Athens is one of the oldest cities in the world and was a center of cultural achievement long before the birth of Christ. It has earned the nicknames "Cradle of Western Civilization" and the "Birthplace of Democracy." It was the site of Plato's Academy and Aristotle's Lyceum. One of the most renowned architectural structures of the ancient world, the Parthenon, still can be visited today; surviving examples of monuments and art can also be seen in modern Athens. The culture of ancient Athens had a great effect upon the later Roman Empire. Ancient Athenian philosophy was based on reason and exploration, and it still influences both modern philosophy and modern science.
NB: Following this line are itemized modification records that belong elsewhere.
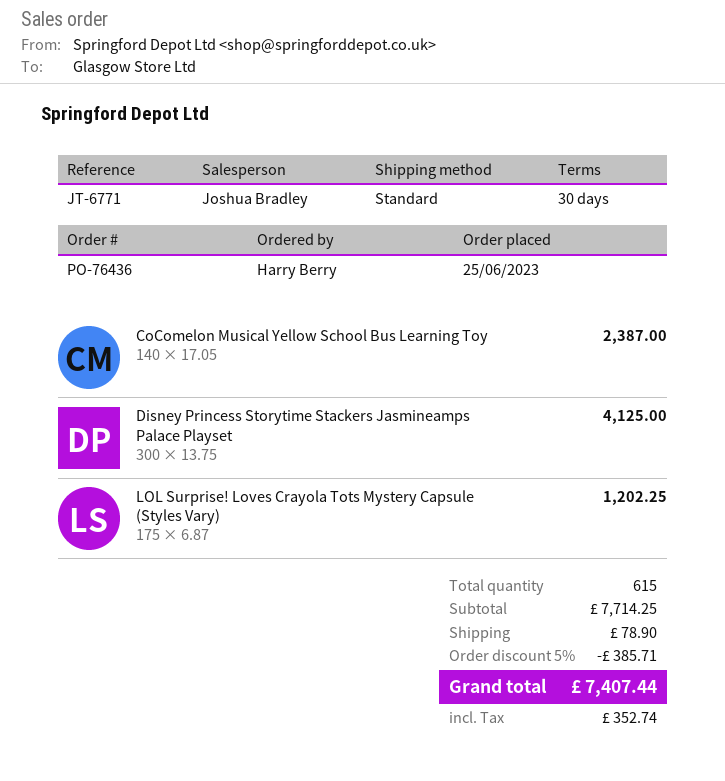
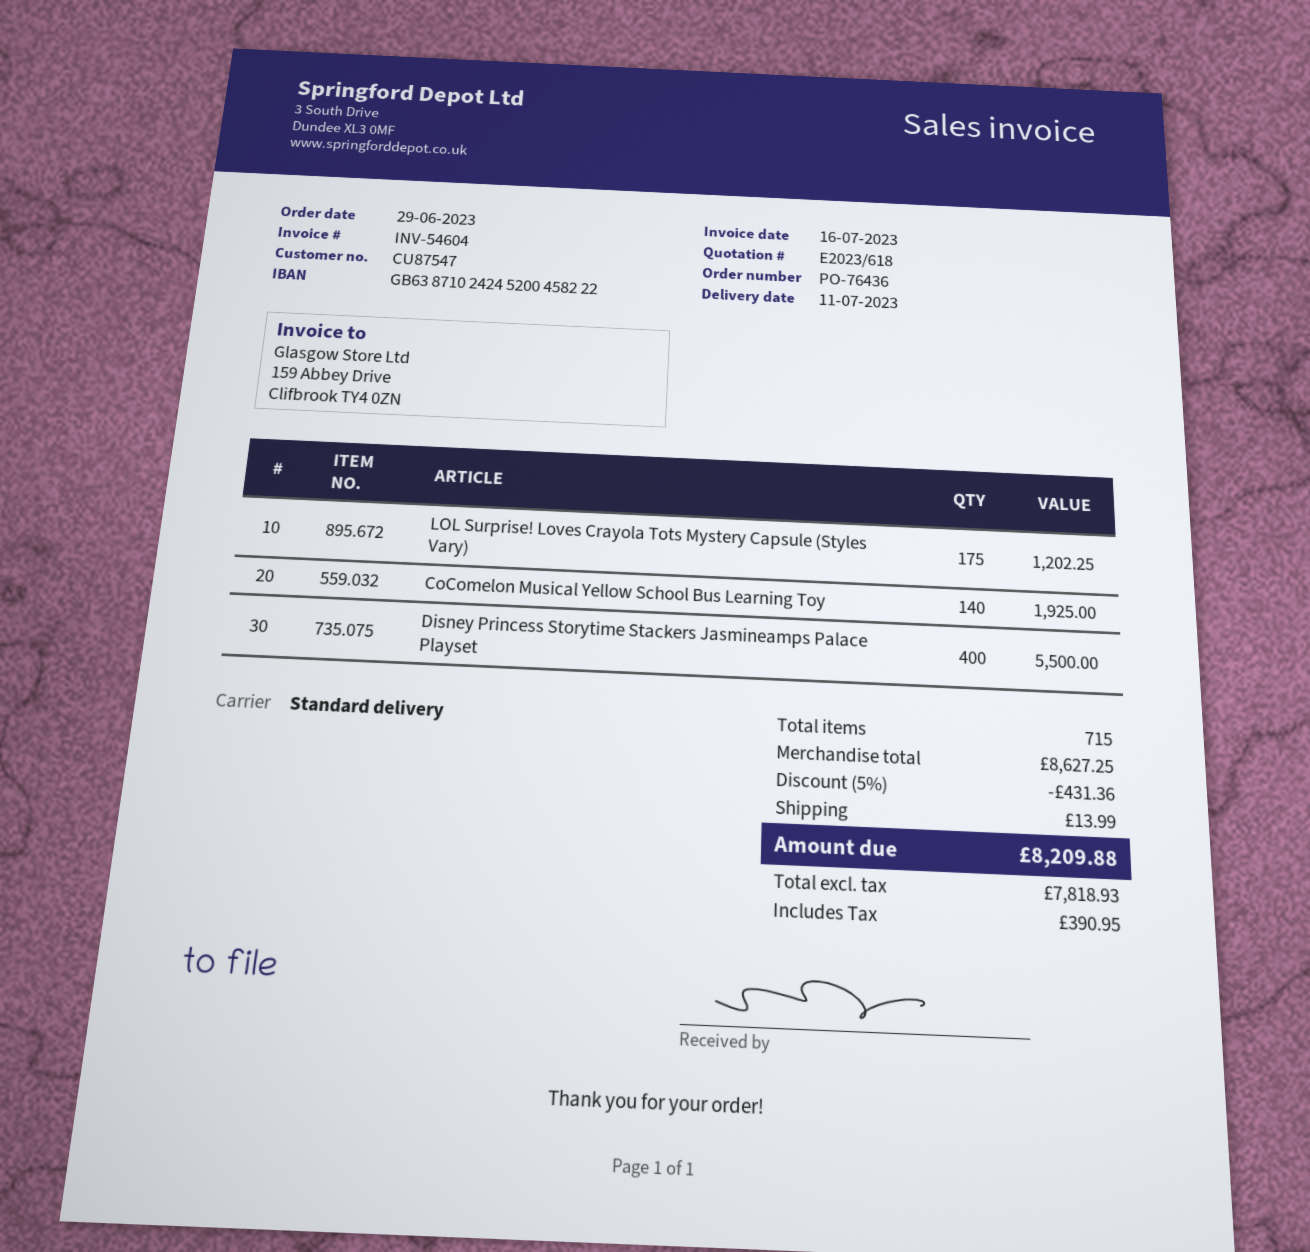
order date: 2023-06-25 -> 2023-06-29
CoComelon Musical Yellow School Bus Learning Toy: 140 for 2387.00 -> 140 for 1925.00
Disney Princess Storytime Stackers Jasmineamps Palace Playset: 300 for 4125.00 -> 400 for 5500.00
total quantity: 615 -> 715
subtotal: 7714.25 -> 8627.25
discount: 5% = 385.71 -> 5% = 431.36
shipping: 78.90 -> 13.99
tax: 352.74 -> 390.95
total: 7407.44 -> 8209.88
Homer, Sophocles, Aeschylus, and Aristophanes were some of the greatest early writers, and Sappho was an influential poet. Mathematicians such as Euclid, Pythagoras and Archimedes were among the earliest analysts of their art. Athens also proved to be a hotbed of architecture, astronomy and art.
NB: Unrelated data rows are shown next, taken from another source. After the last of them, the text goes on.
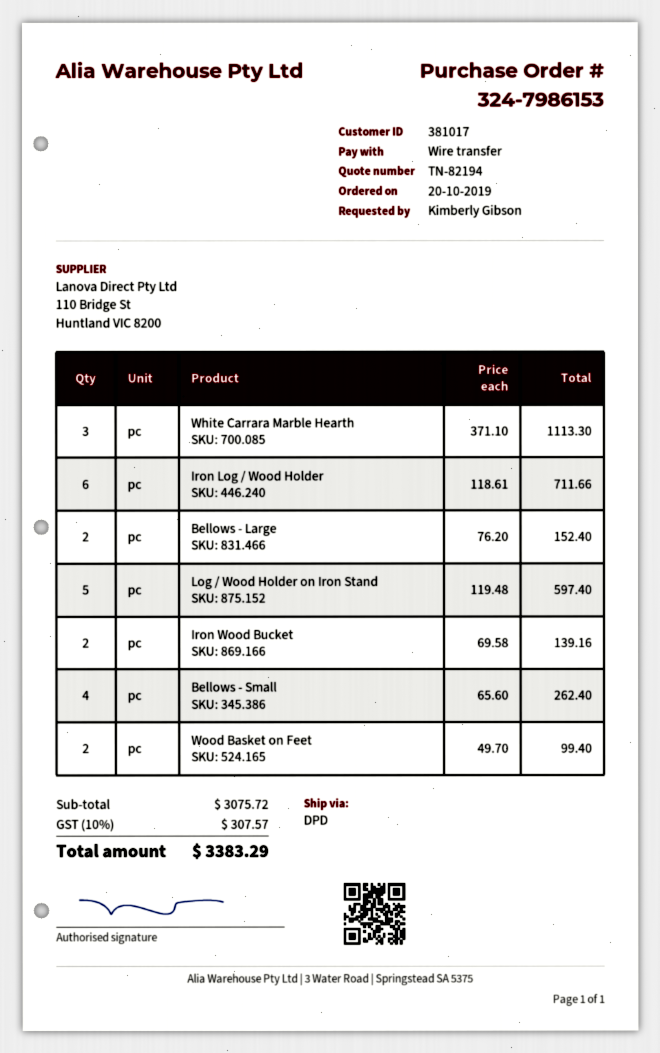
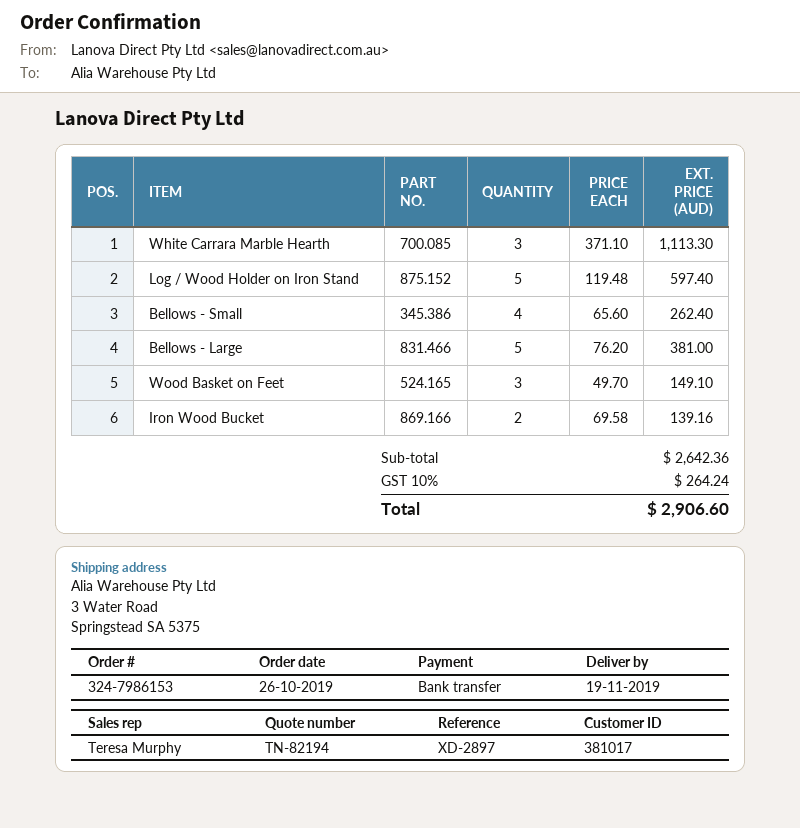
order date: 2019-10-20 -> 2019-10-26
Iron Log / Wood Holder: 6 x 118.61 = 711.66 -> none
Bellows - Large: 2 x 76.20 = 152.40 -> 5 x 76.20 = 381.00
Wood Basket on Feet: 2 x 49.70 = 99.40 -> 3 x 49.70 = 149.10
subtotal: 3075.72 -> 2642.36
tax: 10% = 307.57 -> 10% = 264.24
total: 3383.29 -> 2906.60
Describing Sparta's cultural achievements can be tricky, as their culture was not like that of other places. It is also hard to figure out because they didn't write about their own culture - we have to rely on outsiders' perspectives. Their militaristic lifestyle was unique, and it gained them a reputation of being fierce, unbeatable warriors. They valued strength, restraint, austerity, and their religion. Unlike Athens, who had things such as democracy and philosophies which are still used today, Sparta's only real lasting effect was their image or "mirage". Basically, how people perceive Sparta. Sadly, because they didn't write about themselves, we can't know how accurate the information we have on them is, so this question is a bit hard to answer (at least on the Spartan side of things).
The Spartans did not have many cultural or artistic achievements because they focused solely on having a superior military.